Potato Salad
12 even-sized chat potatoes
1 egg
4 bacon rashers, rind and excess fat trimmed, finely chopped
60g (1/4 cup) good-quality whole-egg mayonnaise
40g sour cream
1 small garlic clove, crushed
30g drained gherkins, finely chopped
1/4 cup loosely packed finely chopped fresh dill
4 green shallots, ends trimmed, finely sliced
2 Tbsp finely chopped capers
Salt and freshly ground black pepper
1. Place the potatoes in a large saucepan and cover with cold water. Bring to the boil over high heat. Boil uncovered for 10 minutes or until tender when pierced with a skewer. Drain and then set aside for 30 minutes to cool completely. Cut in half and place in a large serving bowl.

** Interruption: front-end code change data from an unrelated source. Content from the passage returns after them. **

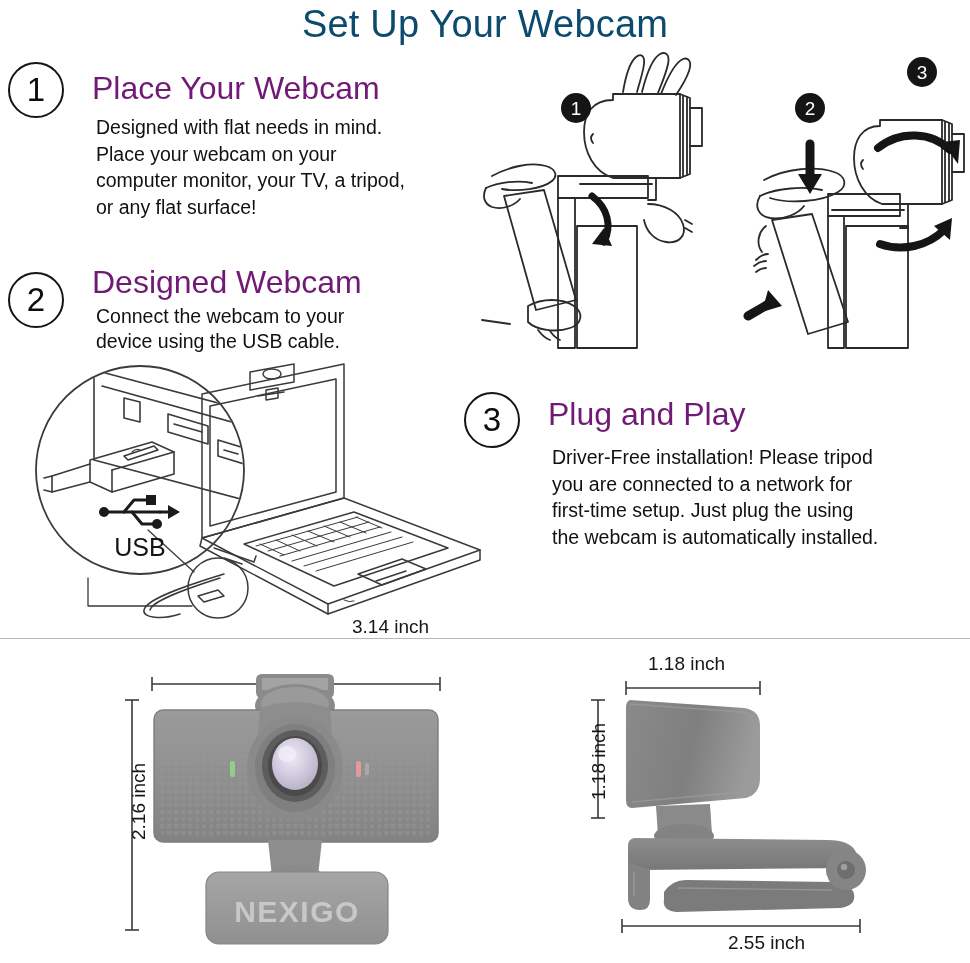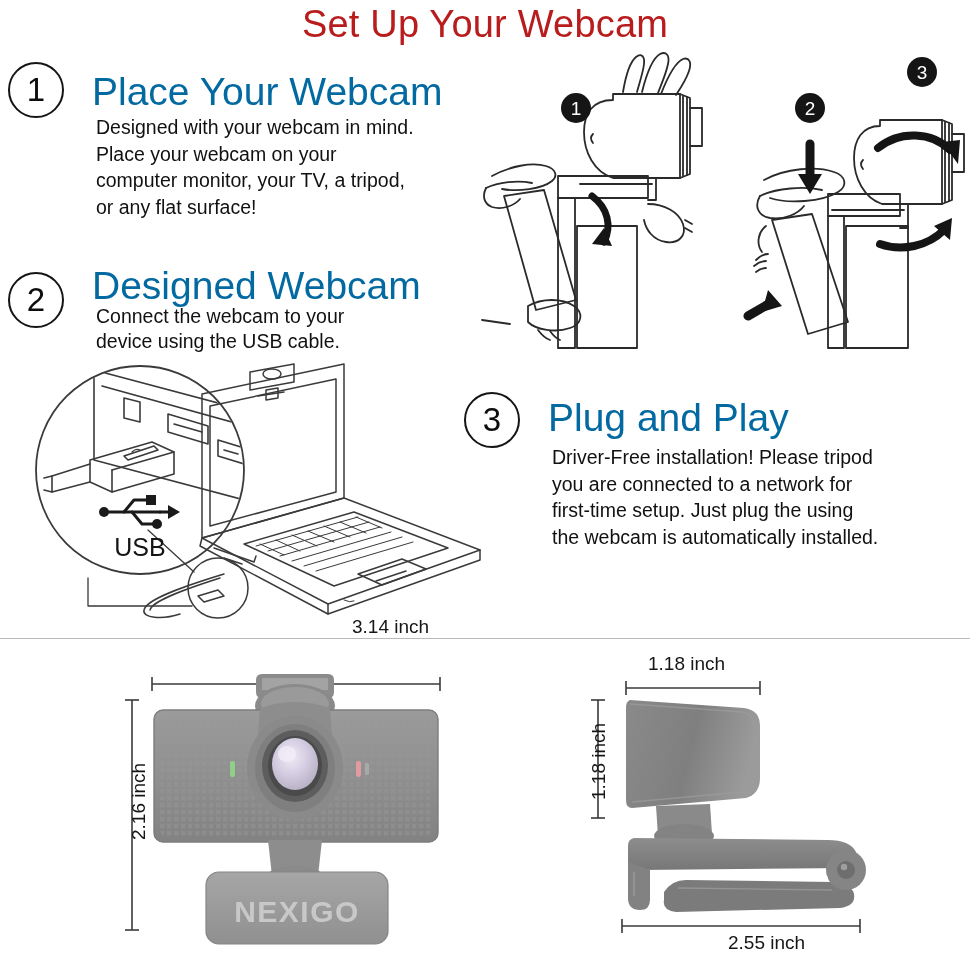--- a/index.html
+++ b/index.html
@@ -8,33 +8,33 @@
     width:970px;height:963px;position:relative;overflow:hidden;
     font-family:"Liberation Sans","DejaVu Sans",sans-serif;
     color:#111;
   }
   .page{position:absolute;inset:0;background:#fff;}
 
   
   .title{
     position:absolute;left:0;top:0;width:970px;height:48px;
     display:flex;align-items:center;justify-content:center;
-    font-size:38px;letter-spacing:.2px;color:#b91c1c;
+    font-size:38px;letter-spacing:.2px;color:#0c4a6e;
   }
 
   
   .step{position:absolute;}
   .badge{
     position:absolute;left:0;top:0;width:56px;height:56px;border-radius:50%;
     border:2.2px solid #151515;box-sizing:border-box;
     display:flex;align-items:center;justify-content:center;
     font-size:33px;color:#0d0d0d;line-height:1;padding-bottom:2px;
   }
   .step-head{
-    position:absolute;font-size:39px;color:#0369a1;white-space:nowrap;line-height:1;
+    position:absolute;font-size:32px;color:#701a75;white-space:nowrap;line-height:1;
   }
   .step-body{position:absolute;font-size:19.5px;line-height:1.36;color:#111;}
   .step-body div{white-space:nowrap;}
 
   #step1{left:8px;top:62px;width:480px;height:200px;}
   #step1 .step-head{left:84px;top:10px;}
   #step1 .step-body{left:88px;top:52px;}
 
   #step2{left:8px;top:272px;width:480px;height:110px;}
   #step2 .step-head{left:84px;top:-6px;}
@@ -64,21 +64,21 @@
 <body>
 
 <div class="page">
 
   <div class="title">Set Up Your Webcam</div>
 
   <div class="step" id="step1">
     <div class="badge">1</div>
     <div class="step-head">Place Your Webcam</div>
     <div class="step-body">
-      <div>Designed with your webcam in mind.</div>
+      <div>Designed with flat needs in mind.</div>
       <div>Place your webcam on your</div>
       <div>computer monitor, your TV, a tripod,</div>
       <div>or any flat surface!</div>
     </div>
   </div>
 
   <div class="step" id="step2">
     <div class="badge">2</div>
     <div class="step-head">Designed Webcam</div>
     <div class="step-body">

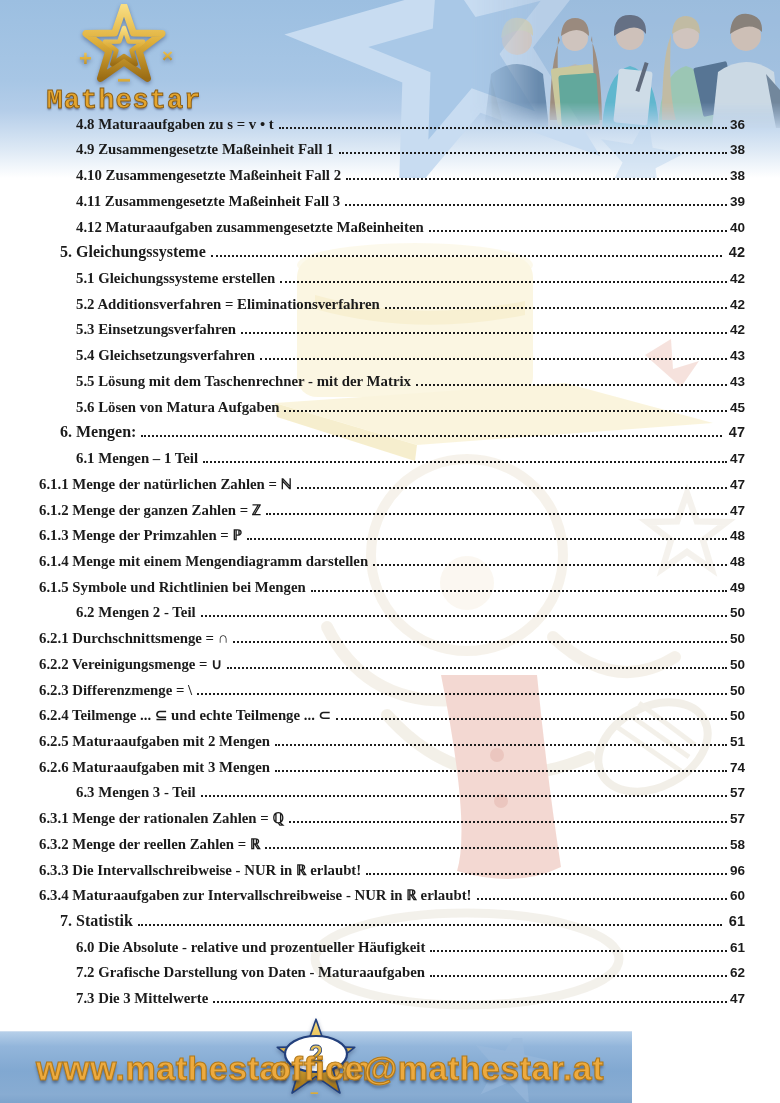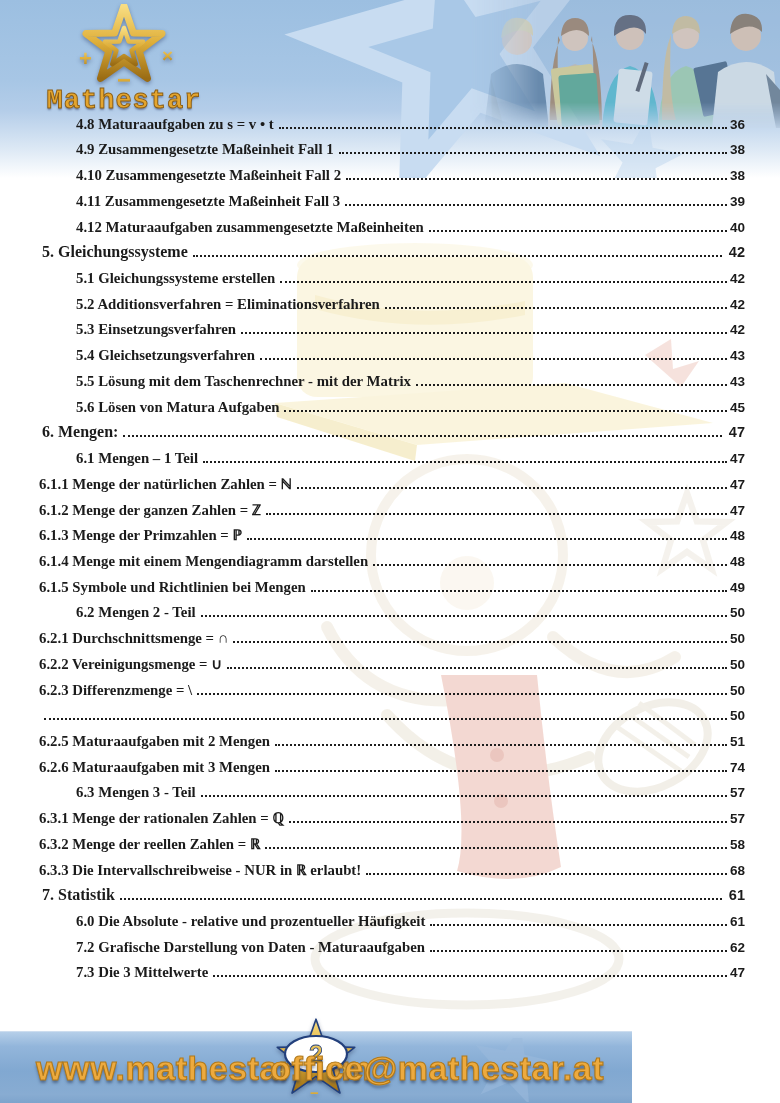--- a/index.html
+++ b/index.html
@@ -22,21 +22,21 @@
   .brand-name{font-family:Liberation Mono, monospace;font-weight:700;font-size:27px;letter-spacing:1px;
     color:#e4a52e;-webkit-text-stroke:0.9px #8a5c12;margin-top:-4px;
     text-shadow:0 2px 2px rgba(35,50,95,.5);}
 
   
   .mascot{position:absolute;top:235px;left:235px;z-index:1;opacity:.5;pointer-events:none;}
 
   
   .toc{position:absolute;top:107px;left:0;right:0;z-index:3;}
   .toc-row{display:flex;height:25.73px;align-items:flex-end;font-weight:700;color:#1b1b1b;cursor:pointer;}
-  .toc-row.lv1{padding-left:42px;font-size:16px;}
+  .toc-row.lv1{padding-left:60px;font-size:16px;}
   .toc-row.lv2{padding-left:76px;font-size:14.8px;}
   .toc-row.lv3{padding-left:39px;font-size:14.8px;}
   .toc-label{white-space:nowrap;}
   .toc-leader{flex:1;border-bottom:2px dotted #1d1d1d;margin:0 3px 4px 5px;min-width:20px;}
   .lv1 .toc-leader{margin-right:7px;}
   .toc-page{font-family:"Liberation Sans",sans-serif;font-weight:700;font-size:13.5px;margin-right:35px;padding-bottom:1px;}
   .lv1 .toc-page{font-size:14.5px;}
 
   
   .footer{position:absolute;bottom:0;left:0;width:632px;height:71px;z-index:4;
@@ -264,20 +264,21 @@
           <span class="toc-label">6.2.2 Vereinigungsmenge = ∪</span>
           <span class="toc-leader"></span>
           <span class="toc-page">50</span>
         </div>
         <div class="toc-row lv3">
           <span class="toc-label">6.2.3 Differenzmenge = \</span>
           <span class="toc-leader"></span>
           <span class="toc-page">50</span>
         </div>
         <div class="toc-row lv3">
+          <span class="toc-label">6.2.4 Teilmenge ... ⊆ und echte Teilmenge ... ⊂</span>
           <span class="toc-leader"></span>
           <span class="toc-page">50</span>
         </div>
         <div class="toc-row lv3">
           <span class="toc-label">6.2.5 Maturaaufgaben mit 2 Mengen</span>
           <span class="toc-leader"></span>
           <span class="toc-page">51</span>
         </div>
         <div class="toc-row lv3">
           <span class="toc-label">6.2.6 Maturaaufgaben mit 3 Mengen</span>
@@ -295,21 +296,26 @@
           <span class="toc-page">57</span>
         </div>
         <div class="toc-row lv3">
           <span class="toc-label">6.3.2 Menge der reellen Zahlen = ℝ</span>
           <span class="toc-leader"></span>
           <span class="toc-page">58</span>
         </div>
         <div class="toc-row lv3">
           <span class="toc-label">6.3.3 Die Intervallschreibweise - NUR in ℝ erlaubt!</span>
           <span class="toc-leader"></span>
-          <span class="toc-page">68</span>
+          <span class="toc-page">96</span>
+        </div>
+        <div class="toc-row lv3">
+          <span class="toc-label">6.3.4 Maturaaufgaben zur Intervallschreibweise - NUR in ℝ erlaubt!</span>
+          <span class="toc-leader"></span>
+          <span class="toc-page">60</span>
         </div>
         <div class="toc-row lv1">
           <span class="toc-label">7. Statistik</span>
           <span class="toc-leader"></span>
           <span class="toc-page">61</span>
         </div>
         <div class="toc-row lv2">
           <span class="toc-label">6.0 Die Absolute - relative und prozentueller Häufigkeit</span>
           <span class="toc-leader"></span>
           <span class="toc-page">61</span>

2. Meanwhile, place the egg in a small saucepan of cold water. Bring to the boil over high heat. Reduce heat to medium and gently boil, uncovered, stirring occasionally, for 12 minutes for medium-hard boiled. Drain and cool under cold running water. Peel and set aside.
3. Heat a small non-stick frying pan over high heat. Add bacon and cook, stirring, for 3 minutes or until crisp. Remove from heat.
4. Combine the mayonnaise, sour cream and garlic in a small bowl.
5. Add the bacon, gherkin, dill, green shallots and capers to the bowl with the potato. Gently toss to combine. Add the sour-cream mixture and toss to combine. Taste and season with salt and pepper.
6. Cut the egg into quarters and arrange on top of the potatoes.